As Tibor predicted, Mastroianni, Cardinale, the pop stars Mina and Adriano Celentano, the blue suits of the Camera dei Deputati led by Giulio Andreotti, whose sins would have landed him a choice seat in any number of circles, all the politicians and movie stars, club owners, and tourists came out for the four hours of the Inferno, a chance to visit Hell on Christmas Eve and still catch mass at midnight. Heretics, Adulterers — the Proud, the Gluttonous — seven circles, one for every sin, wound down the inner shell of the Colosseum. All was flame and music and spectacle. Although there was at least one Dante and one Virgil, one tiny Beatrice — Dante’s unreachable teenage love — somewhere in the arena, Malory gave up early on trying to point out to Antonella the difference between the actors and the audience. A trio of popes, both Abraham and Mohamed, suicides, sodomites, and false leaders. Francesca da Rimini and her brother-in-law Paolo flitted by like a pair of starlings — up, down, eternally attached by some unheard signal. They stopped for a moment on the terrace below Malory and Antonella and looked up at them:

Love, which in gentle hearts is quickly born,

Seized him for my fair body …

Francesca sighed, before flitting away.

“What did she say?” Malory turned to Antonella.

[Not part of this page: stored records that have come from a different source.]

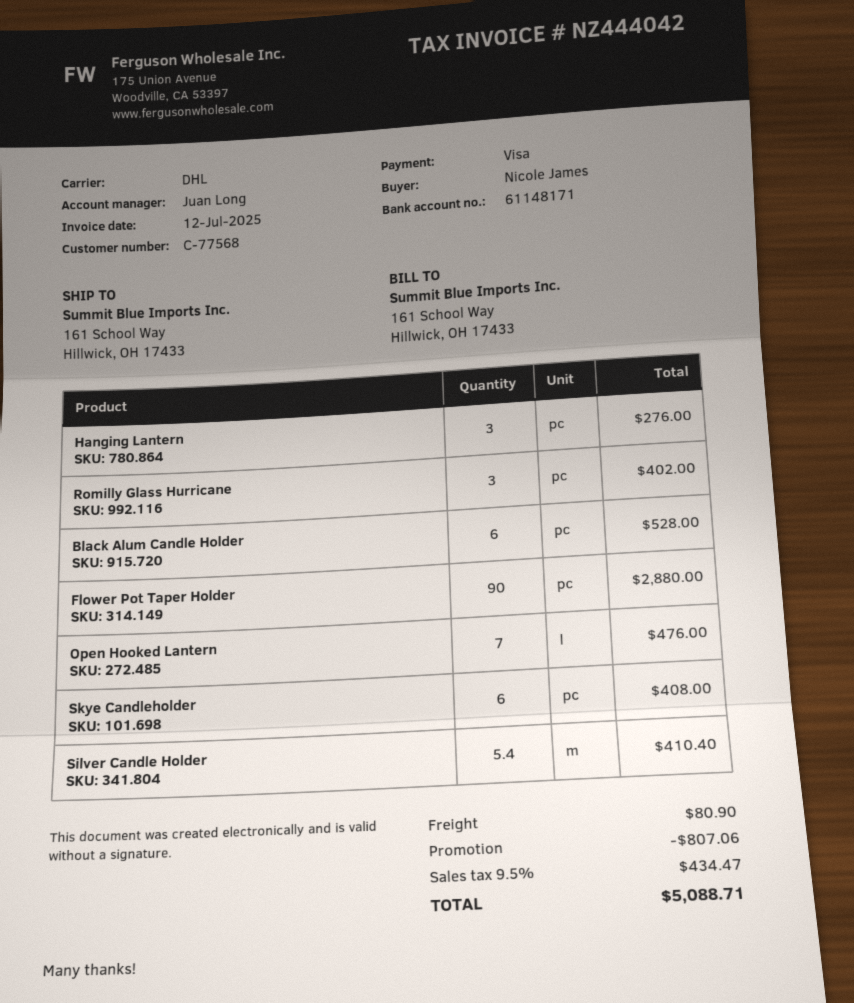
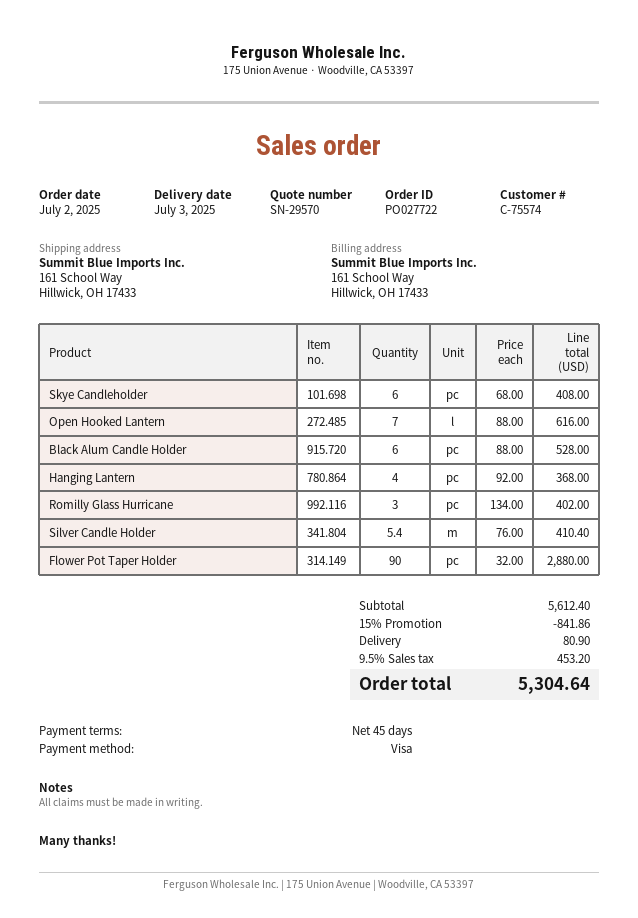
customer number: C-77568 -> C-75574
Hanging Lantern: 3 for 276.00 -> 4 for 368.00
Open Hooked Lantern: 7 for 476.00 -> 7 for 616.00
discount: 807.06 -> 841.86
tax: 9.5% = 434.47 -> 9.5% = 453.20
total: 5088.71 -> 5304.64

“She’s talking about her brother-in-law Paolo,” Antonella said.

“They were very naughty.” Francesca flew back:

One day, for pleasure,

We read of Lancelot, by love constrained:

Alone, suspecting nothing, at our leisure.

Lancelot, the faithful right-hand of King Arthur, had been as much a hero to the nine-year-old Malory as the giant Hercules, although at that age he couldn’t possibly have understood quite how naughty Lancelot was with Guinevere, the wife of his best friend.

Sometimes at what we read our glances joined,

Looking from the book each to the other’s eyes,

Looking from the book. Malory remembered the book they must have read — his namesake’s, Sir Thomas Malory’s Le Morte d’Arthur—and the illustration of Lancelot kneeling before a queen with long, red, pre-Raphaelite locks.

And then the color in our faces drained …

That day we read of Lancelot no more.

Francesca and Paolo flew away in a cloud of immigrant extras, and with them went the attention of the crowd. But Malory felt Antonella’s hand in his. A single hand, he thought, will not cast me down into the circle of Hell reserved for adulterers who read books. Anyway, he resolved, it is a hand of guidance not of naughtiness. He let that hand remain in his for the rest of the journey, even as Dante and Virgil climbed to the top of the ruin and upward to the stars.